───── Entries provided ─────
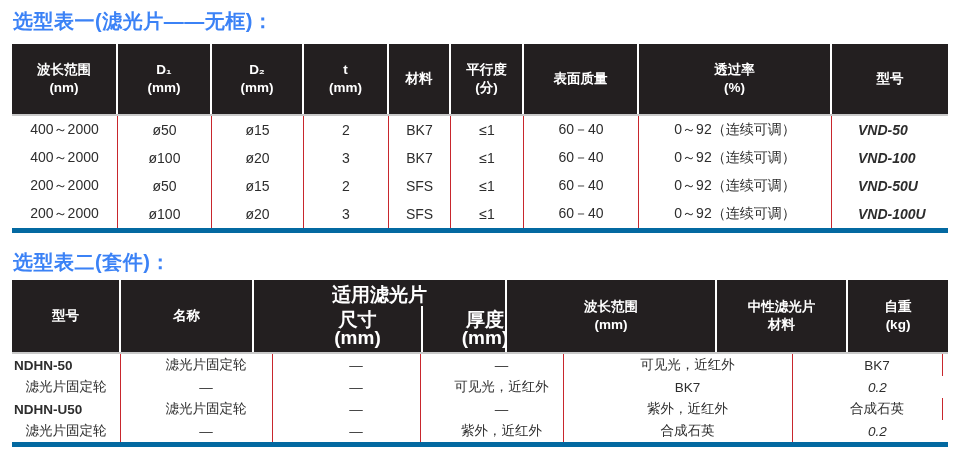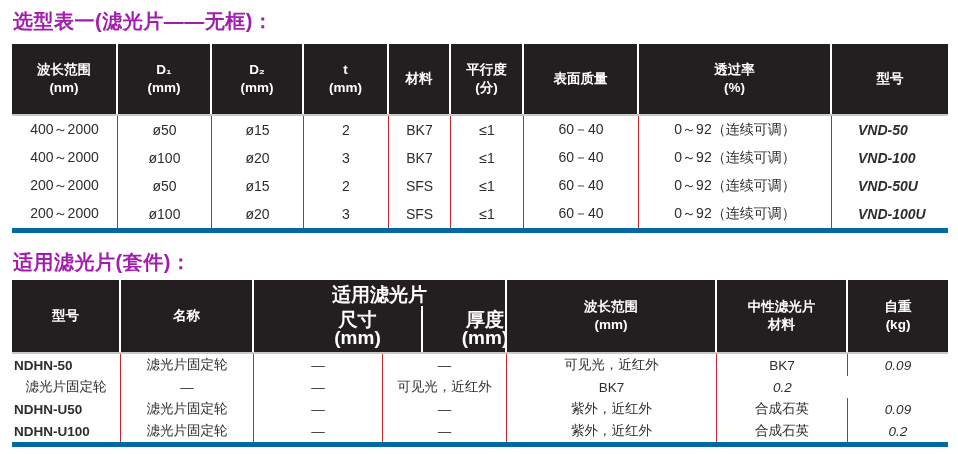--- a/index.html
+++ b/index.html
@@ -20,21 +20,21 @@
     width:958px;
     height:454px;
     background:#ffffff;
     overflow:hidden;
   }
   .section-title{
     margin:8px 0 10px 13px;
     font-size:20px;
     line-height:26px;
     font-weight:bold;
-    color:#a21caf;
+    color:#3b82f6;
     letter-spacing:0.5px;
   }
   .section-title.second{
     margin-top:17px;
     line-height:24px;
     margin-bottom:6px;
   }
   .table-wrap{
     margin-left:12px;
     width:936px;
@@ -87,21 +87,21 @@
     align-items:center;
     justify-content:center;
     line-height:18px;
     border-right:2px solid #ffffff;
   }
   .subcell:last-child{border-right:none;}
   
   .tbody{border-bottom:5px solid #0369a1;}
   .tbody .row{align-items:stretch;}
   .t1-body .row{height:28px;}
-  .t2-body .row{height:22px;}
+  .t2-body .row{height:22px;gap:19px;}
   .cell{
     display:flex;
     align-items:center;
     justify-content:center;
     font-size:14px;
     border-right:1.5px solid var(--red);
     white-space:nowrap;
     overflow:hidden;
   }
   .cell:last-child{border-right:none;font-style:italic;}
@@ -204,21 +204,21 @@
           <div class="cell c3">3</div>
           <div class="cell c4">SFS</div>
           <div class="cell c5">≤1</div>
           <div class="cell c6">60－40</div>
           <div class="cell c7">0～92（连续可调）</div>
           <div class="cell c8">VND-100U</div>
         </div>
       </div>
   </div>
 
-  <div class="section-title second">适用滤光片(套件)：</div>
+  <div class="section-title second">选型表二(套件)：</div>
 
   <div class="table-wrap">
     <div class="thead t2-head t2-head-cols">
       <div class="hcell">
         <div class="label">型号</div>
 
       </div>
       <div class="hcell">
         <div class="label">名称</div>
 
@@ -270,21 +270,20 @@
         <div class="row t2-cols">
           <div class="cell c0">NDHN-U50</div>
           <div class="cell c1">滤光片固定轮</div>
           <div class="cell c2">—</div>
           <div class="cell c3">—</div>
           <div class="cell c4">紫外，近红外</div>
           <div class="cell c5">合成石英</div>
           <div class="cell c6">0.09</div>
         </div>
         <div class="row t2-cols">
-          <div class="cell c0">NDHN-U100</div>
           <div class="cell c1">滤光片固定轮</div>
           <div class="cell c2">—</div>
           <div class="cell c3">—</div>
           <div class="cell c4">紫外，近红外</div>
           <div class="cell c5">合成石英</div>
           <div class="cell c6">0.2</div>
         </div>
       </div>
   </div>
─────
Prompt:
Your answer must be the records above, word for word, with no pictures.

Answer:
--- a/index.html
+++ b/index.html
@@ -20,21 +20,21 @@
     width:958px;
     height:454px;
     background:#ffffff;
     overflow:hidden;
   }
   .section-title{
     margin:8px 0 10px 13px;
     font-size:20px;
     line-height:26px;
     font-weight:bold;
-    color:#a21caf;
+    color:#3b82f6;
     letter-spacing:0.5px;
   }
   .section-title.second{
     margin-top:17px;
     line-height:24px;
     margin-bottom:6px;
   }
   .table-wrap{
     margin-left:12px;
     width:936px;
@@ -87,21 +87,21 @@
     align-items:center;
     justify-content:center;
     line-height:18px;
     border-right:2px solid #ffffff;
   }
   .subcell:last-child{border-right:none;}
   
   .tbody{border-bottom:5px solid #0369a1;}
   .tbody .row{align-items:stretch;}
   .t1-body .row{height:28px;}
-  .t2-body .row{height:22px;}
+  .t2-body .row{height:22px;gap:19px;}
   .cell{
     display:flex;
     align-items:center;
     justify-content:center;
     font-size:14px;
     border-right:1.5px solid var(--red);
     white-space:nowrap;
     overflow:hidden;
   }
   .cell:last-child{border-right:none;font-style:italic;}
@@ -204,21 +204,21 @@
           <div class="cell c3">3</div>
           <div class="cell c4">SFS</div>
           <div class="cell c5">≤1</div>
           <div class="cell c6">60－40</div>
           <div class="cell c7">0～92（连续可调）</div>
           <div class="cell c8">VND-100U</div>
         </div>
       </div>
   </div>
 
-  <div class="section-title second">适用滤光片(套件)：</div>
+  <div class="section-title second">选型表二(套件)：</div>
 
   <div class="table-wrap">
     <div class="thead t2-head t2-head-cols">
       <div class="hcell">
         <div class="label">型号</div>
 
       </div>
       <div class="hcell">
         <div class="label">名称</div>
 
@@ -270,21 +270,20 @@
         <div class="row t2-cols">
           <div class="cell c0">NDHN-U50</div>
           <div class="cell c1">滤光片固定轮</div>
           <div class="cell c2">—</div>
           <div class="cell c3">—</div>
           <div class="cell c4">紫外，近红外</div>
           <div class="cell c5">合成石英</div>
           <div class="cell c6">0.09</div>
         </div>
         <div class="row t2-cols">
-          <div class="cell c0">NDHN-U100</div>
           <div class="cell c1">滤光片固定轮</div>
           <div class="cell c2">—</div>
           <div class="cell c3">—</div>
           <div class="cell c4">紫外，近红外</div>
           <div class="cell c5">合成石英</div>
           <div class="cell c6">0.2</div>
         </div>
       </div>
   </div>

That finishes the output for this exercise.